[Extracted data entries]
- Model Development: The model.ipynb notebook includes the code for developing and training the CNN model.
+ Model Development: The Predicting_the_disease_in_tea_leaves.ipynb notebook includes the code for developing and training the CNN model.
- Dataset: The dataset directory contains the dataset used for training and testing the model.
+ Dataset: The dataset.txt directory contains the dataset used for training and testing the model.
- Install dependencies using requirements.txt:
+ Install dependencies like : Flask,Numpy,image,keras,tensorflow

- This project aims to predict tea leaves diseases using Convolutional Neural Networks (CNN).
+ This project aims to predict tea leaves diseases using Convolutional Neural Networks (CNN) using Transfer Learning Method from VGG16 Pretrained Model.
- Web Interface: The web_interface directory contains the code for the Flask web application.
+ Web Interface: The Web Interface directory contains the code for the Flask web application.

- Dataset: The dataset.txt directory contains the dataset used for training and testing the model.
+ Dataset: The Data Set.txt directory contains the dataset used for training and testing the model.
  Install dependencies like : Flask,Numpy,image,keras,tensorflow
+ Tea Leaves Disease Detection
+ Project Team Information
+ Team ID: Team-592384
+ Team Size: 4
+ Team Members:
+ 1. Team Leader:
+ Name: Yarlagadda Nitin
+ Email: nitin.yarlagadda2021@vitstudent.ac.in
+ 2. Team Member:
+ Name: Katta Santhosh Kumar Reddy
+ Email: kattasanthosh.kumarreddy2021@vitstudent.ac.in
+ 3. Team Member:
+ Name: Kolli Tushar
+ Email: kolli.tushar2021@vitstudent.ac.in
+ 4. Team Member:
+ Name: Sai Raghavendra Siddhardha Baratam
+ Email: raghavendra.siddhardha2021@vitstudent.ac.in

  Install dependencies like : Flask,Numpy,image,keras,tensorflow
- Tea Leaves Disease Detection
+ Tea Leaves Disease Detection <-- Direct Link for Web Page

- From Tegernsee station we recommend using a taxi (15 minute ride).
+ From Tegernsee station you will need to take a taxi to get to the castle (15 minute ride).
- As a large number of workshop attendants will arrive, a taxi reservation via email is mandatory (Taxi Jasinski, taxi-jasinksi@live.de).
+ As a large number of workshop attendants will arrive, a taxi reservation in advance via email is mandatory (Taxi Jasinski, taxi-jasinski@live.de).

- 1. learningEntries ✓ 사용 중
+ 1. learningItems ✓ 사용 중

» Requirement:
Say each line again exactly as it appears above.

» Written solution:
- Model Development: The model.ipynb notebook includes the code for developing and training the CNN model.
+ Model Development: The Predicting_the_disease_in_tea_leaves.ipynb notebook includes the code for developing and training the CNN model.
- Dataset: The dataset directory contains the dataset used for training and testing the model.
+ Dataset: The dataset.txt directory contains the dataset used for training and testing the model.
- Install dependencies using requirements.txt:
+ Install dependencies like : Flask,Numpy,image,keras,tensorflow

- This project aims to predict tea leaves diseases using Convolutional Neural Networks (CNN).
+ This project aims to predict tea leaves diseases using Convolutional Neural Networks (CNN) using Transfer Learning Method from VGG16 Pretrained Model.
- Web Interface: The web_interface directory contains the code for the Flask web application.
+ Web Interface: The Web Interface directory contains the code for the Flask web application.

- Dataset: The dataset.txt directory contains the dataset used for training and testing the model.
+ Dataset: The Data Set.txt directory contains the dataset used for training and testing the model.
  Install dependencies like : Flask,Numpy,image,keras,tensorflow
+ Tea Leaves Disease Detection
+ Project Team Information
+ Team ID: Team-592384
+ Team Size: 4
+ Team Members:
+ 1. Team Leader:
+ Name: Yarlagadda Nitin
+ Email: nitin.yarlagadda2021@vitstudent.ac.in
+ 2. Team Member:
+ Name: Katta Santhosh Kumar Reddy
+ Email: kattasanthosh.kumarreddy2021@vitstudent.ac.in
+ 3. Team Member:
+ Name: Kolli Tushar
+ Email: kolli.tushar2021@vitstudent.ac.in
+ 4. Team Member:
+ Name: Sai Raghavendra Siddhardha Baratam
+ Email: raghavendra.siddhardha2021@vitstudent.ac.in

  Install dependencies like : Flask,Numpy,image,keras,tensorflow
- Tea Leaves Disease Detection
+ Tea Leaves Disease Detection <-- Direct Link for Web Page

- From Tegernsee station we recommend using a taxi (15 minute ride).
+ From Tegernsee station you will need to take a taxi to get to the castle (15 minute ride).
- As a large number of workshop attendants will arrive, a taxi reservation via email is mandatory (Taxi Jasinski, taxi-jasinksi@live.de).
+ As a large number of workshop attendants will arrive, a taxi reservation in advance via email is mandatory (Taxi Jasinski, taxi-jasinski@live.de).

- 1. learningEntries ✓ 사용 중
+ 1. learningItems ✓ 사용 중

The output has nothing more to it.